Bramka i wygrany mecz, czyli chyba lepiej nie mona było sobie wyobrazić starcia z Odrą Opole?
Przemysław PŁACHETA: – Jest się z czego cieszyć, bo zwycięsko zakończyliśmy rundę przed własną publicznością. Bramka jest też ważna, ale najważniejsze jest to, że podnieśliśmy się w tym spotkaniu. Było 0:1 i w przerwie wiedzieliśmy, że musimy odrobić straty. Chcieliśmy ucieszyć kibiców i samych siebie.

Przez większość spotkania Odra Opole może nie dominowała, ale była stroną przeważającą.
Przemysław PŁACHETA: – To prawda, rywal czasami miał inicjatywę. Byliśmy jednak świadomi tego, co oni robili na boisku. W jaki sposób chcą atakować. Wiedzieliśmy, że musimy spokojnie to przetrzymać. Aby po przejęciu piłki przetransportować ją od razu do przodu i tworzyć nasze akcje ofensywne. Trzeba było właśnie tak grać, bo okazało się, że przyniosło to efekty.

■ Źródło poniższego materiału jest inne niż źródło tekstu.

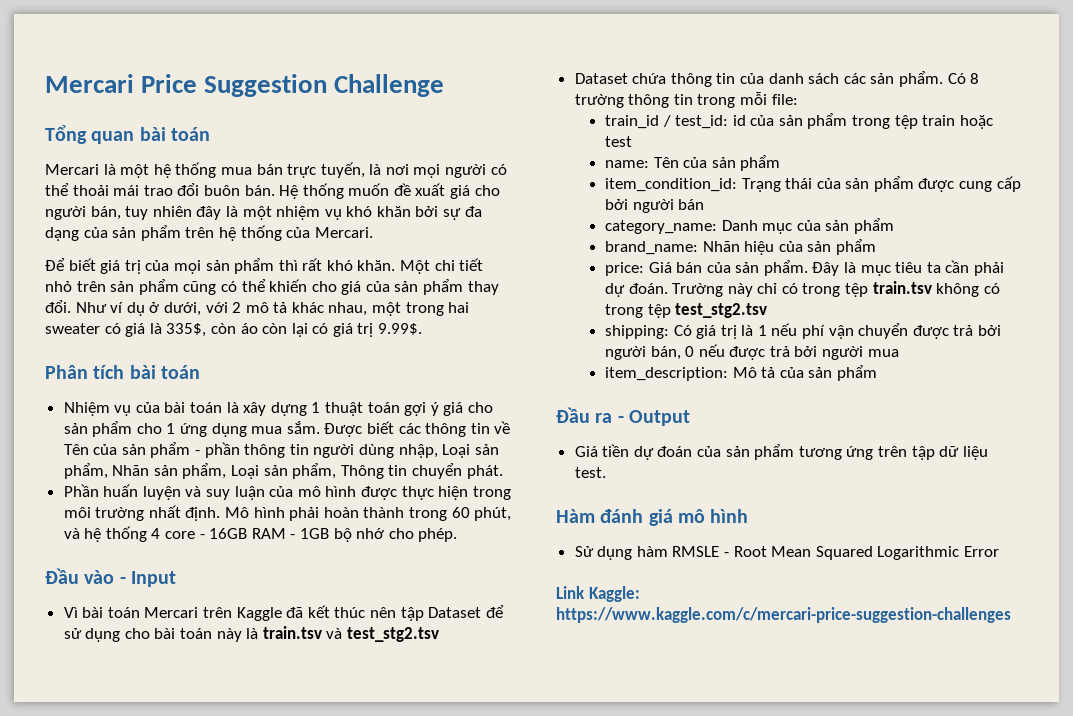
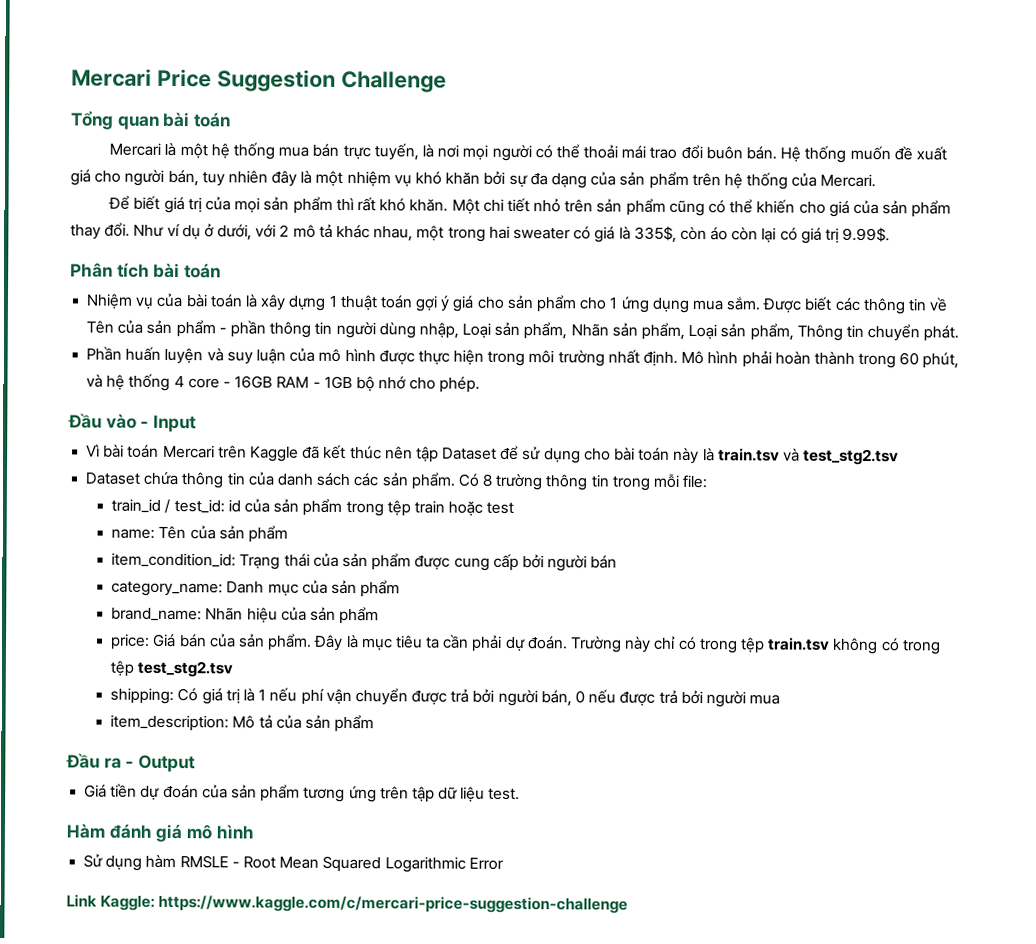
[556,607,1011,623] https://www.kaggle.com/c/mercari-price-suggestion-challenges -> [158,894,629,914] https://www.kaggle.com/c/mercari-price-suggestion-challenge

Piorunująca końcówka Podbeskidzia. Odra może sobie pluć w brodę

W ostatnim okresie zdobył pan gola w Chojnicach i teraz przeciwko Odrze Opole. Forma jest?
Przemysław PŁACHETA: – Fajnie, że tak się stało. Został nam jeszcze tylko jeden mecz i mam nadzieję, że utrzymam wysoką dyspozycję na spotkanie w Głogowie. A co dalej? Na pewno trzeba się rozwijać.

Zimą pojawiły się spekulacje, że być może trafi pan do ekstraklasy. Zainteresowanie wyraziła Cracovia. Czy teraz słyszał pan o czymś podobnym?
Przemysław PŁACHETA: – Na tę chwilę o niczym takim nie słyszałem. Chcę się zająć tym, co do mnie należy. Ostatni czas był dla mnie trudny. Gram obecnie dla Podbeskidzia, a zobaczymy, co przyniesie przyszłość.